The widely held belief that speculators in the futures market were behind the sharp run-up in natural gas prices over the past year has no basis in fact, said Commissioner Sharon Brown-Hruska of the Commodity Futures Trading Commission (CFTC) last Tuesday.

“The idea that a group of speculators can simply enter the market, buy up futures positions and sustain a long-term manipulation of the market defies logic,” she told energy executives and regulators at the Natural Gas Roundtable in Washington, DC.

“For one, futures contracts have a finite life. So whatever long or short position is established, it must be unwound prior to the expiration of the contract. In this case, prices are governed by the law of gravity — what goes up must come down. Secondly, when speculators enter into futures contracts all they have is a price play. They do not actually have a position in the underlying commodity, so they are not able to tie up inventories, thereby making [them] unavailable to the market. Thus, their trading does not create shortages that could serve as a mechanism to drive up prices. This can only be accomplished in the physical markets,” Brown-Hruska said.

“As further evidence that speculators in the natural gas markets are likely having little effect on raising natural gas prices, we can look at the activity of managed money traders or hedge funds, the largest group of speculators in the market. This group of traders has often been identified as a group that is responsible for pushing up prices. While those charges may make for good headlines, the facts do not support them,” she noted.

“Managed money trading may involve large individual outright positions, [but] on a whole their position is opposite of what would be expected if they were exerting upward pressure on prices, and overall it represents a small part of the market.”

The CFTC monitors activity in the futures markets to protect against price manipulation. “There are two ways that we do this. First, we review the terms of contracts listed on the exchanges to make sure that the contracts themselves are not susceptible to manipulation…The second way that the Commission monitors the market is through its market surveillance program,” Brown-Hruska said.

She noted there are proposals in Congress that would require the CFTC to apply a similar surveillance program to the broader natural gas market, including contracts for physical delivery and the over-the-counter (OTC) derivatives markets.

“While the efforts behind these proposals may be well intentioned, attempting to construct such a surveillance program that would be effective in identifying and preventing market manipulation would be extremely costly and not likely to produce much benefit,” Brown-Hruska said. “The problem with attempting to monitor the natural gas markets generally for manipulation is that you are dealing with a myriad of transactions that are not easily aggregated, and in terms of pricing may be difficult to compare from one transaction to another.”

She noted that her chief concern with lawmakers’ proposals seeking surveillance of the physical and OTC natural gas markets “is that they may represent more of a political response to high energy prices than…a practical attempt to identify manipulative behavior in the markets.” But this “is not to say that we shouldn’t be vigilant with respect to market manipulation or that we cannot today identify market abuses and go after it…The Commission will continue to monitor the natural gas markets and it will pursue wrongdoing where we have the authority to do so.”

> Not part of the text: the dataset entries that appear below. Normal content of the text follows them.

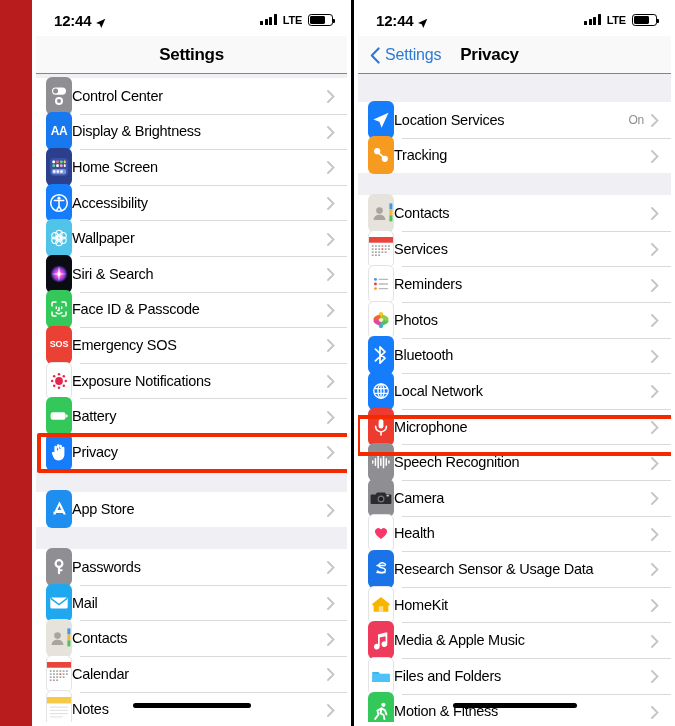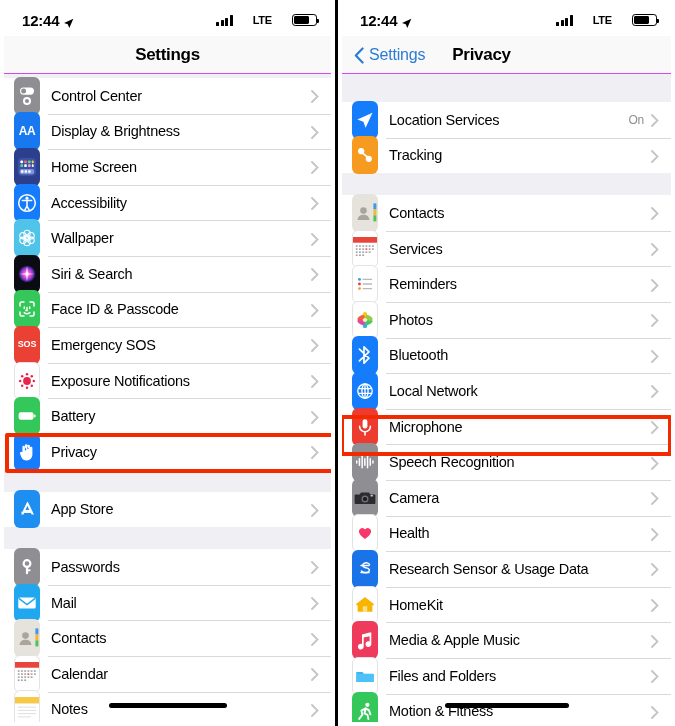"12:44" .screens { padding-left: none -> 32px }
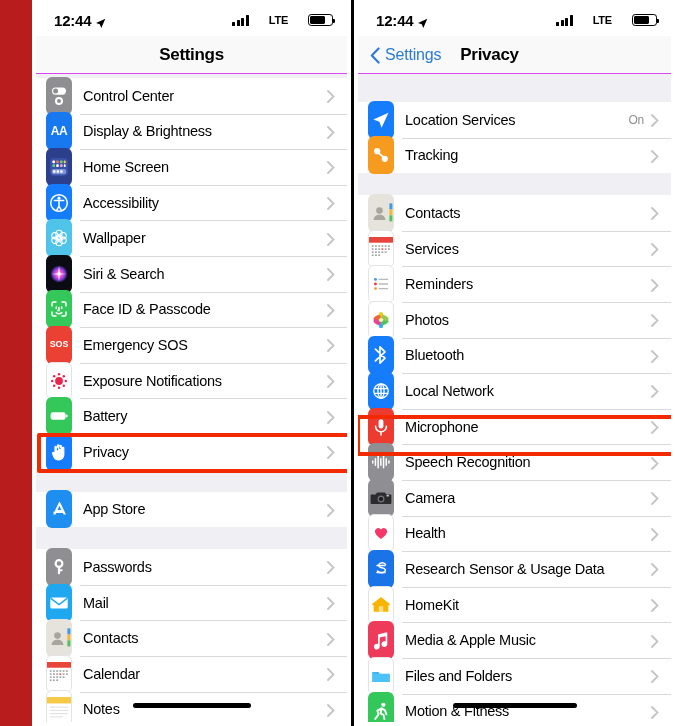"LTE" .sb-right { align-items: flex-end -> flex-start; gap: 20px -> 6px }
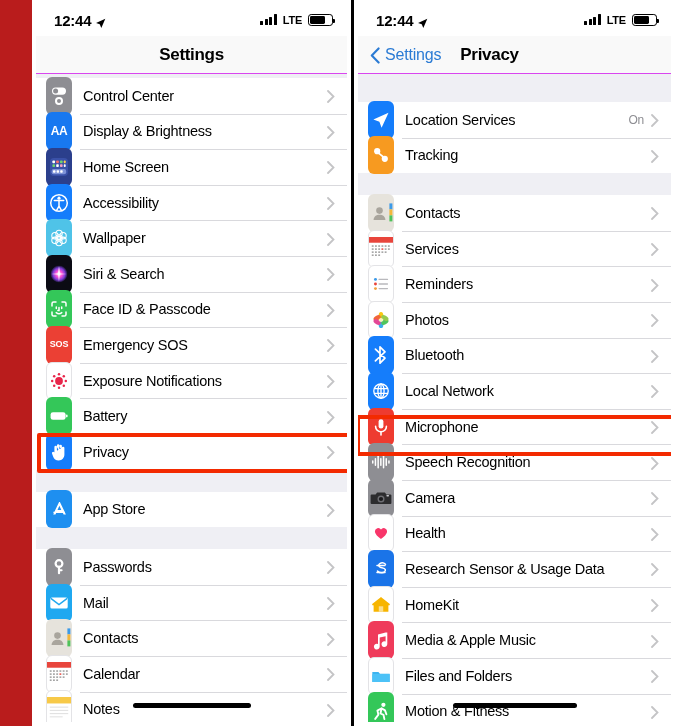"Control Center" .row-label { margin-left: 11px -> none }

For example, when natural gas prices hit $15/Mcf at the end of 2005, she said “we were scrutinizing every large player” in the market.

Despite beliefs to the contrary, Brown-Hruska said that in a lot of the OTC markets, the CFTC has “significant authority over what we call the exempt commercial market.” As the players have become more significant, the agency has approved rulemakings that require players in that market to provide more routine information to the CFTC, she noted.

Moreover, Brown-Hruska said the CFTC has brought a number of actions against traders in the OTC market, collecting about $250 million in fines. The agency believes that it currently has adequate authority over the OTC markets and exempt commercial market, and doesn’t need further legislation to bolster its oversight capability, she noted.

Brown-Hruska said both the CFTC and the Federal Energy Regulatory Commission “[have] come a long way” in the last couple of years in enhancing their oversight and enforcement authorities in the energy markets. “The cops are on the beat. We have all the tools that we need to go forward [and] deter abusive behavior” in the gas market.

While a “bad actor” will surface from time to time, “I believe the market’s bigger, smarter and stronger than those people,” she said. “I think the markets are very transparent.”

Like FERC, Brown-Hruska also said she found fault with some of the findings of a recent report that was commissioned by the attorneys general of four midwestern states, which claimed natural gas customers in their states had been overcharged $5 billion a month. Steven Harvey of FERC’s Office of Market Oversight and Investigations last month said he detected “fairly serious errors in the report,” noting that the $5 billion/month estimate was based on faulty assumptions (see NGI, March 20).

“The part that…I thought that they were way off [on] or they misinterpreted the fundamental economics was suggesting that demand had not increased” measurably over the past couple of years, Brown-Hruska told NGI.